'Now That Hell Is Over, Can I Build a New Life?'
Shortcuts to the future rarely work. Slow down and reckon with who you are instead.
Over and Above #14 (1964) by Clarence Holbrook Carter
I am a 31-year-old writer living in Minneapolis, and in the last year, my life has fallen apart—in a mostly-good way. When the pandemic hit, I was working a poorly paid, uninspiring job, trying to make a declining relationship work, dealing with a lot of anxiety and depression, and struggling to find time to work on my craft.
Pretty much everything has changed since then—my partner and I broke up, I started anti-depressants, quit my job, and started an extremely well-paid contract gig that runs through this summer. The pandemic has given me time and space to get a better sense of who I am, and how much time I’ve spent trying to take care of and please others. I think I really needed all this disruption to zoom out and put my life onto a course that’s a better fit for me, and I’m thankful for it.

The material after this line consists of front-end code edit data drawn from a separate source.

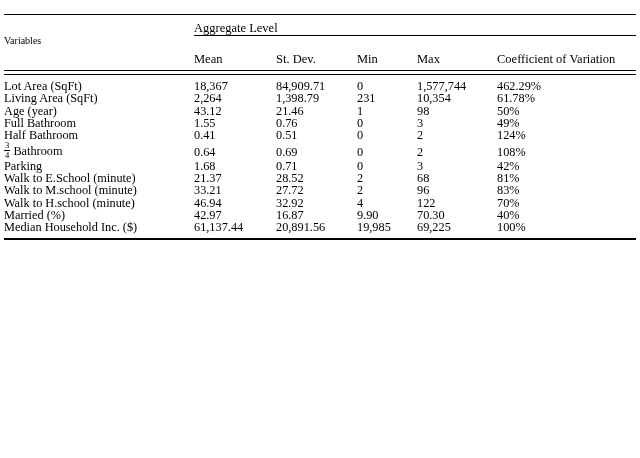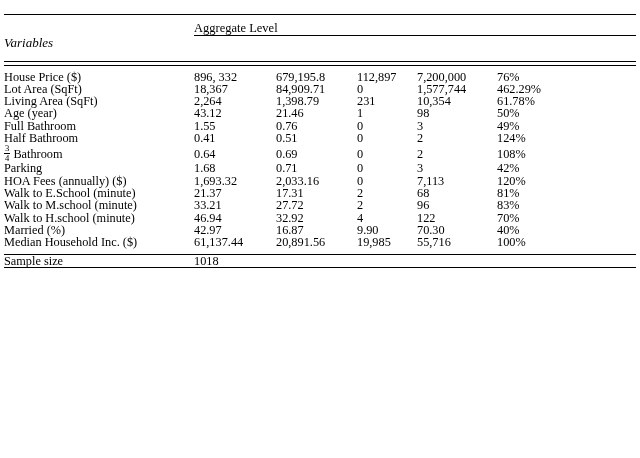--- a/index.html
+++ b/index.html
@@ -78,22 +78,21 @@
   .group-rule {
     height: 0;
   }
   .group-rule-inner {
     border-top: 0.8px solid #000;
     height: 0;
     font-size: 0;
     line-height: 0;
   }
   .var-head {
-    font-size: 13px;
-    font-style: italic;
+    font-size: 10px;
   }
   .sub-head td {
     font-size: 12.5px;
     padding-top: 2px;
     padding-bottom: 2px;
   }
   .data-row td {
     font-size: 12.3px;
     padding-top: 1.4px;
     padding-bottom: 1.4px;
@@ -151,44 +150,44 @@
             <div class="group-rule-inner"></div>
           </td>
       </tr>
       <tr>
         <td class="var-head">Variables</td>
         <td colspan="5"></td>
       </tr>
       <tr class="spacer-sm">
           <td colspan="6"></td>
         </tr>
+      <tr class="sub-head">
+        <td></td>
+        <td>Mean</td>
+        <td>St. Dev.</td>
+        <td>Min</td>
+        <td>Max</td>
+        <td>Coefficient of Variation</td>
+      </tr>
       <tr class="spacer-xs">
           <td colspan="6"></td>
         </tr>
       <tr class="rule-double-a">
           <td colspan="6"></td>
         </tr>
       <tr class="spacer-xxs">
           <td colspan="6"></td>
         </tr>
       <tr class="rule-double-b">
           <td colspan="6"></td>
         </tr>
       <tr class="spacer-xs">
           <td colspan="6"></td>
         </tr>
 
-      <tr class="data-row">
-        <td>House Price ($)</td>
-        <td>896, 332</td>
-        <td>679,195.8</td>
-        <td>112,897</td>
-        <td>7,200,000</td>
-        <td>76%</td>
-      </tr>
       <tr class="data-row">
         <td>Lot Area (SqFt)</td>
         <td>18,367</td>
         <td>84,909.71</td>
         <td>0</td>
         <td>1,577,744</td>
         <td>462.29%</td>
       </tr>
       <tr class="data-row">
         <td>Living Area (SqFt)</td>
@@ -232,31 +231,23 @@
       </tr>
       <tr class="data-row">
         <td>Parking</td>
         <td>1.68</td>
         <td>0.71</td>
         <td>0</td>
         <td>3</td>
         <td>42%</td>
       </tr>
       <tr class="data-row">
-        <td>HOA Fees (annually) ($)</td>
-        <td>1,693.32</td>
-        <td>2,033.16</td>
-        <td>0</td>
-        <td>7,113</td>
-        <td>120%</td>
-      </tr>
-      <tr class="data-row">
         <td>Walk to E.School (minute)</td>
         <td>21.37</td>
-        <td>17.31</td>
+        <td>28.52</td>
         <td>2</td>
         <td>68</td>
         <td>81%</td>
       </tr>
       <tr class="data-row">
         <td>Walk to M.school (minute)</td>
         <td>33.21</td>
         <td>27.72</td>
         <td>2</td>
         <td>96</td>
@@ -276,33 +267,28 @@
         <td>16.87</td>
         <td>9.90</td>
         <td>70.30</td>
         <td>40%</td>
       </tr>
       <tr class="data-row">
         <td>Median Household Inc. ($)</td>
         <td>61,137.44</td>
         <td>20,891.56</td>
         <td>19,985</td>
-        <td>55,716</td>
+        <td>69,225</td>
         <td>100%</td>
       </tr>
 
       <tr class="spacer-xs">
           <td colspan="6"></td>
         </tr>
       <tr class="rule-thin">
           <td colspan="6"></td>
         </tr>
-      <tr class="sample-row">
-        <td>Sample size</td>
-        <td>1018</td>
-        <td colspan="4"></td>
-      </tr>
       <tr class="rule-bottom">
           <td colspan="6"></td>
         </tr>
     </tbody>
   </table>
 </div>
 
 </body></html>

That’s not to say it’s been without its stressors. After I broke up with my ex, she began to see our relationship as really harmful, and has been telling people I’m a manipulative asshole. I spent most of the summer doing a lot of self-inquiry and healing around the parts of that relationship that weren’t healthy, and how I contributed to them. I’ve lost friends, and it’s hard to even tell where a bunch of my enduring relationships are at given the weird distancing and isolation of pandemic life. The murder of George Floyd threw my city into chaos last summer, and while I’m proud of how we’ve fought for change, it’s been exhausting to be a part of. My contract job is directionless and confusing. On top of that, my creativity has been really fickle—some months I’ve been on a creative tear, and others I can’t seem to make anything at all. I have a great support system, a wonderful therapist, and good brain meds, but man, Polly, it’s been a loooot.
Originally, my plan was to work this contract job through the end of the spring, then take a year-long sabbatical (!) to focus on my writing and building more creative discipline. Lately, though, I’ve been really nervous about the idea. My mental health has been so up and down that I’m worried stepping into a place of only being accountable to myself could be dangerous. Like, am I actually going to sit down and write every day, or am I just going to have a nervous breakdown *thinking* about writing every day on top of everything else that’s chaotic in my life? When I made this plan, I was like “YES! This is my time to thrive, to become a real adult creative, to start building a new life for myself.” But with the insanity of this last year, I’m worried I don’t know how to move forward into something new. The pandemic doesn’t help obviously—time seems to be moving so quickly and so slowly all at once. Everything’s changing, everything’s standing still.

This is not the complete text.